# Colour Preference of Post Hatchling Hawksbill (Eretmochelys imbricata) and Green (Chelonia mydas) Sea Turtles in Captivity

**Authors:** Jordan Drake, Mohammed F. Khayat, Rhondda Jones, Ellen Ariel

PMC · DOI: 10.3390/ani15050628 · 2025-02-21

## TL;DR

This study found that hawksbill and green sea turtles show different color preferences, likely due to their distinct habitats and foraging behaviors.

## Contribution

The study introduces new behavioral evidence of color preference differences in two sea turtle species under controlled captivity.

## Key findings

- Hawksbill turtles prefer shorter wavelengths like dark blue and cyan.
- Green turtles consistently prefer longer wavelengths, especially yellow.
- Color preferences may reflect adaptations to their respective foraging niches.

## Abstract

Sea turtle vision has adapted to life in air and in water up to great depths.
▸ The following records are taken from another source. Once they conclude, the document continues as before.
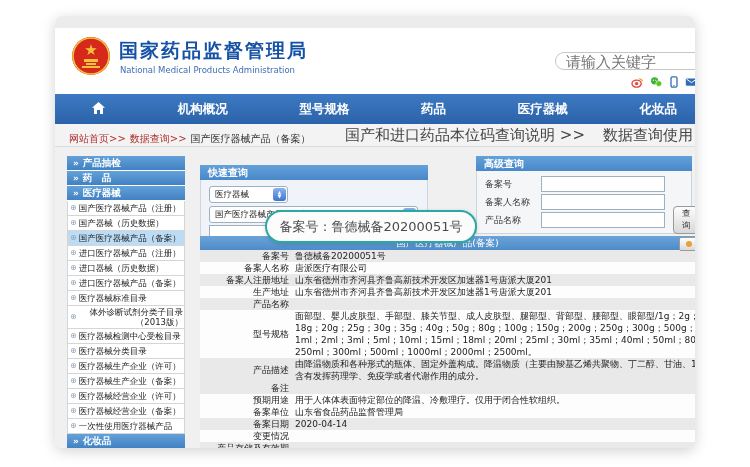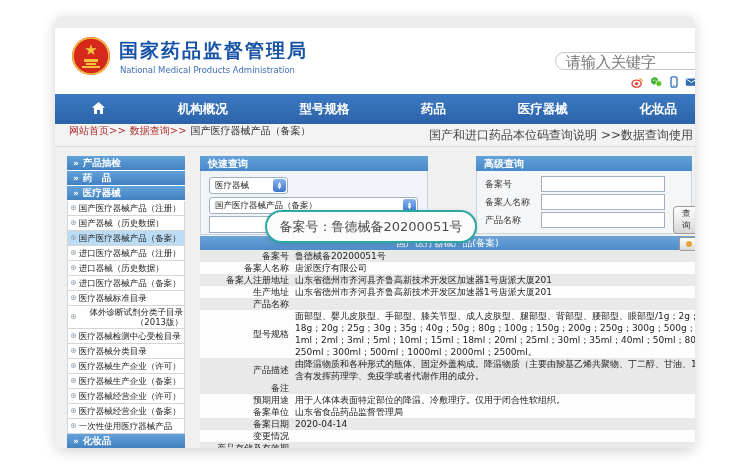"网站首页>>" .crumb { align-items: flex-start -> flex-end }
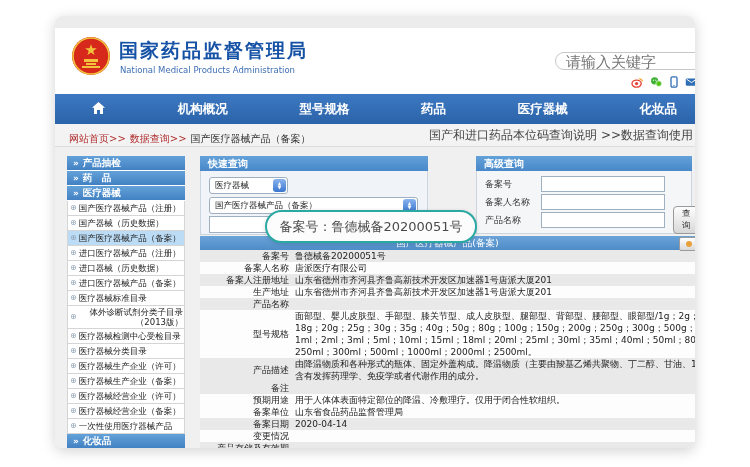"国产和进口药品本位码查询说明 >>" .crumb-right { font-size: 12px -> 15px; gap: none -> 18px }
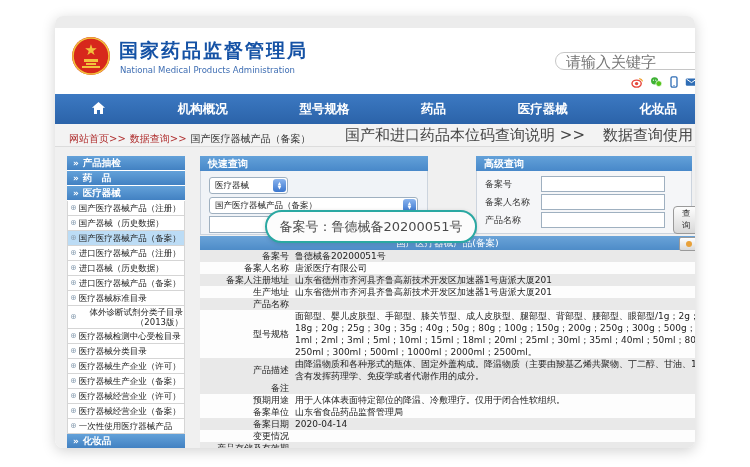"快速查询" .qq { top: 9px -> 18px }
In some studies, the visual capability of certain turtle species to see and respond to colour have found turtles can see most of the wavelengths within the visible and ultraviolet spectrum. Using coloured water balloons, we compared the behavioural responses and colour preferences of hawksbill and green turtles as they aged from 15 months to 22 months. We found that hawksbill and green turtles reacted differently to each of the colours tested. Hawksbill turtles had an attraction to shorter wavelengths such as dark blue and cyan, and green turtles had an attraction to longer wavelengths with a consistent yellow hue preference. The differences found between these species likely result from the different habitats and depths that they occupy and the effect of depth on longer wavelengths.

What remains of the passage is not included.